Jack Hetherington and Luke Thompson took the first two runs of the afternoon, while Thompson took another run on the fourth. Turbo took Jake Averillo’s kick on the full at his twenty-metre line, and Marty Taupau did well to maintain possession in the face of a combined tackle from Hetherington and Josh Jackson, before DCE booted his first kick deep into the right corner, where Meaney took it in his ten. Jackson made brutal contact with Haumole Olaka’atu and Jake Averillo took a second kick in his own forty.

Three plays into the next set, Brad Parker broke into space up the left edge, bringing his men to the brink of the ten for the best attacking opportunity so far.

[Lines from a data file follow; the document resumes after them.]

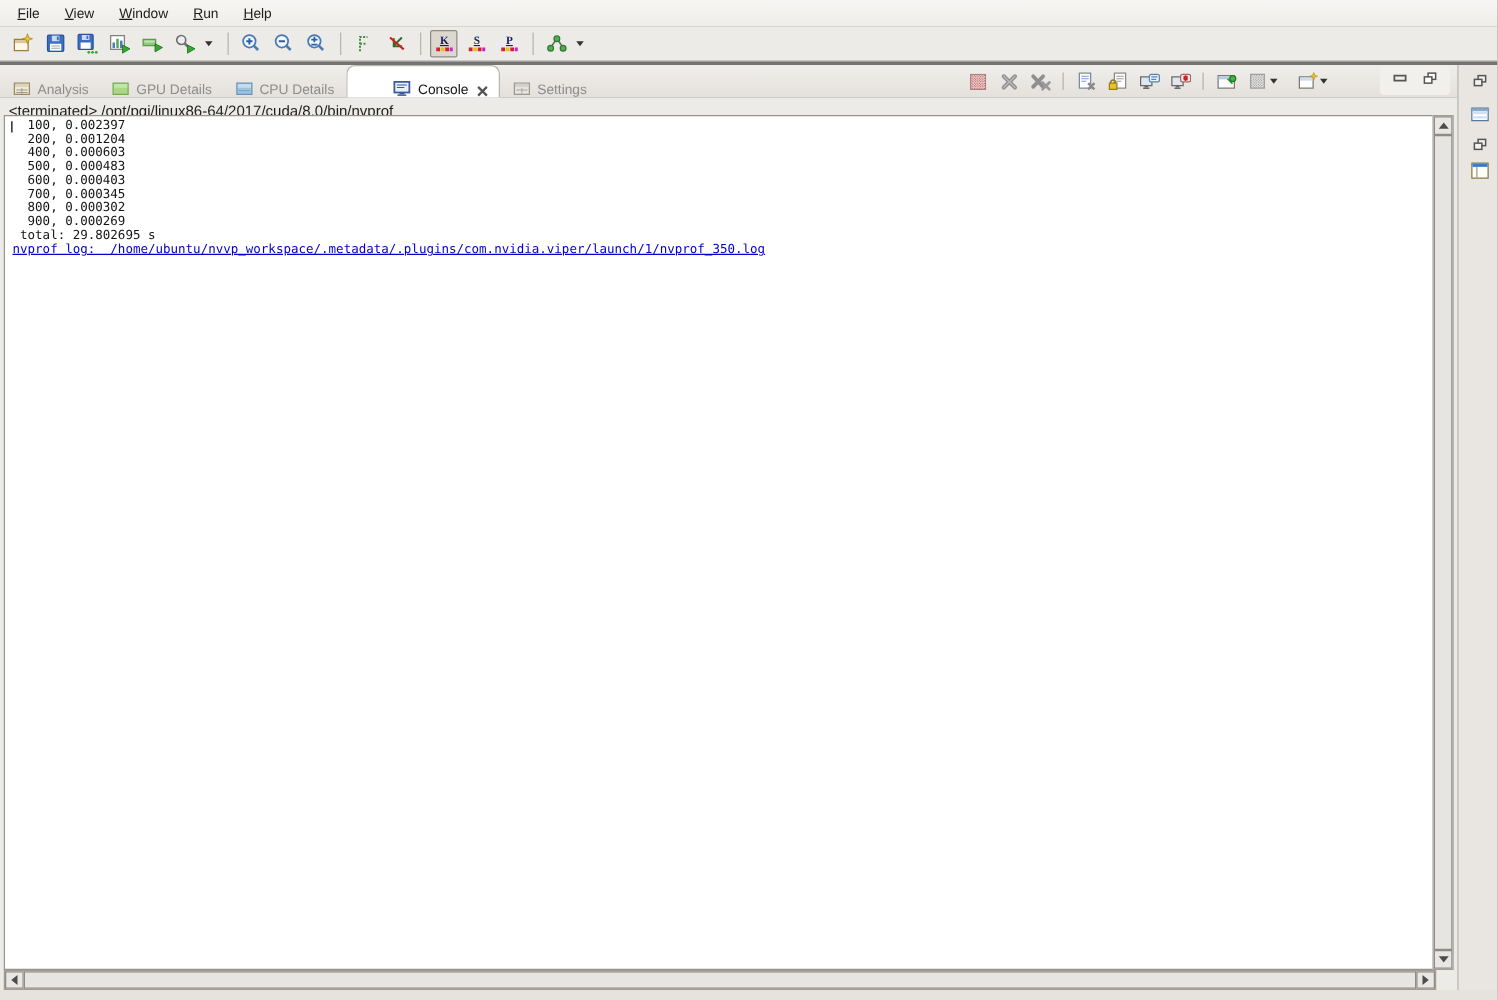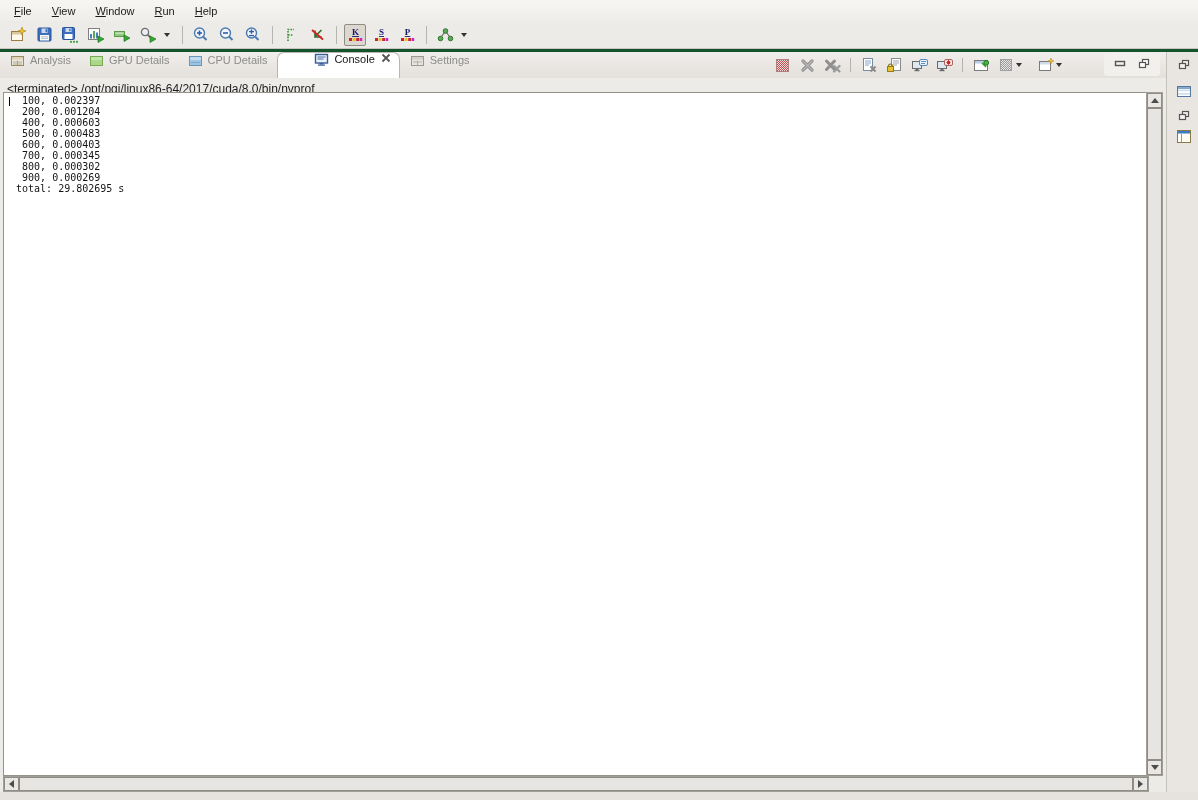"File" .screen { background: #14532d -> #737373 }
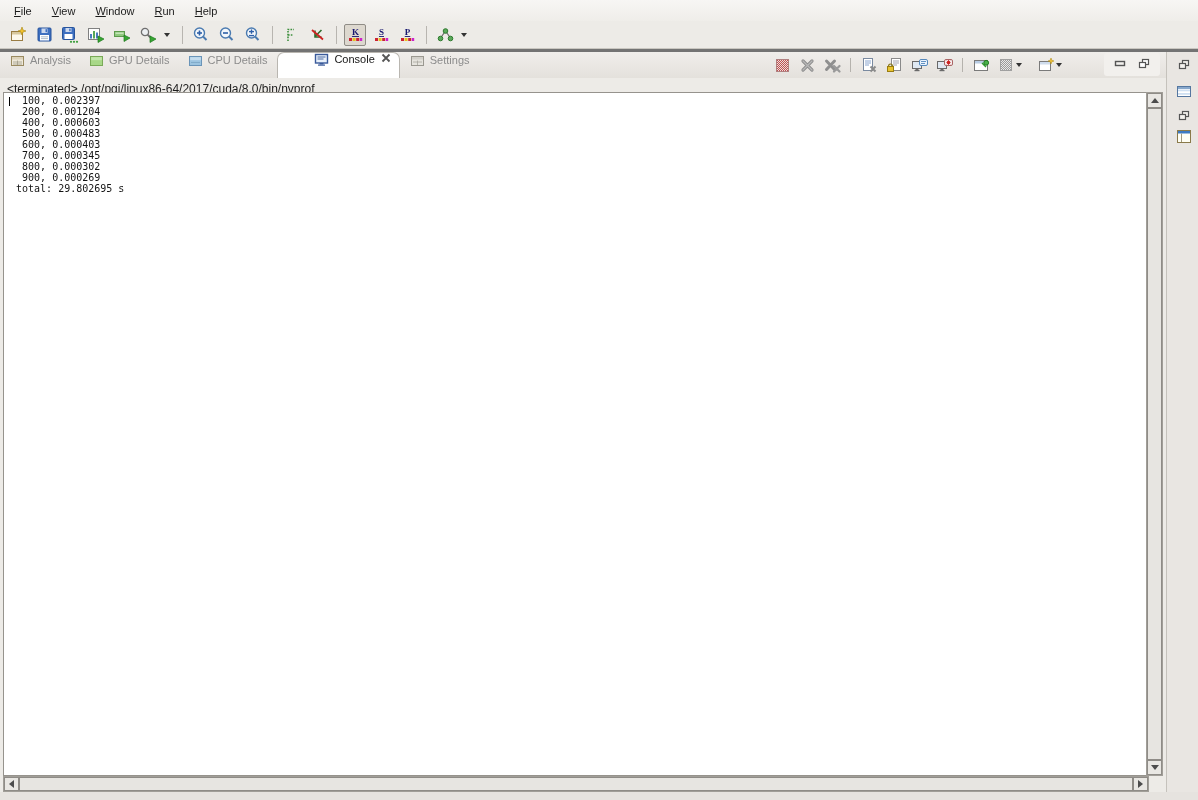"Analysis" .tab { align-items: flex-start -> flex-end }
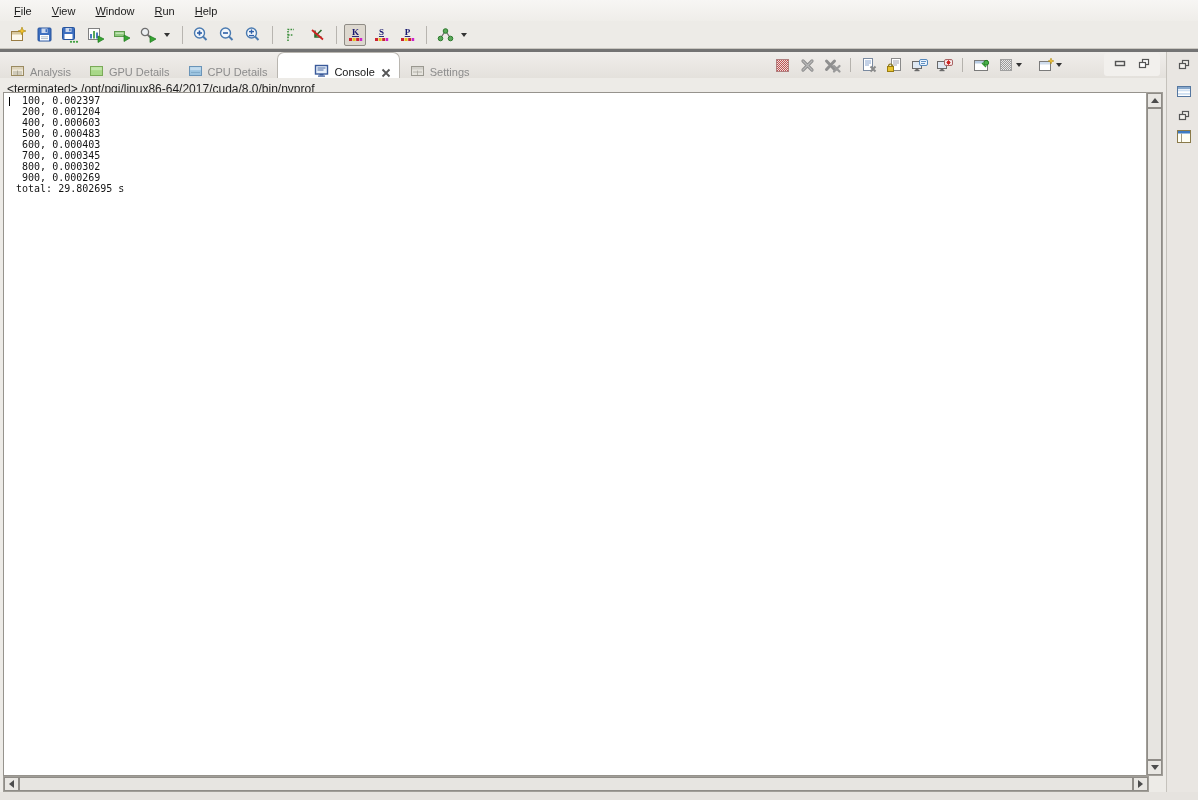"nvprof log:" div.console-link { html: none -> <div>nvprof log: /home/ubuntu/nvvp_workspace/.metadata/.plugins/com.nvidia.viper/launch/1/nvprof_350.log</div> }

They swept right, where Olakau’atu broke the ten, shaped for an offload, but got an offside instead, from Jackson, who conceded a full set on the Canterbury line. Tui Katoa did well to prevent Jason Saab crossing on the same edge, and while Morgan Harper found himself in the same part of the park a play later, he dodged back inside, where he shrugged off Manu and tempted a crusher from JMK.
With a hand in the ruck from Averillo a play later, the Dogs needed a Manly error here to get them out of trouble. Instead, they got the first great left sweep of the game – a short fast ball from Kieran Foran to Turbo, and a catch-and-pass from Turbo to Meaney, who smashed over on the wing with the Canterbury custodian on his back. Reuben Garrick was sitting at 53% from the left sideline and took his time here, eventually striking the Steeden beautifully to send it curving around the right post and back over the crossbar.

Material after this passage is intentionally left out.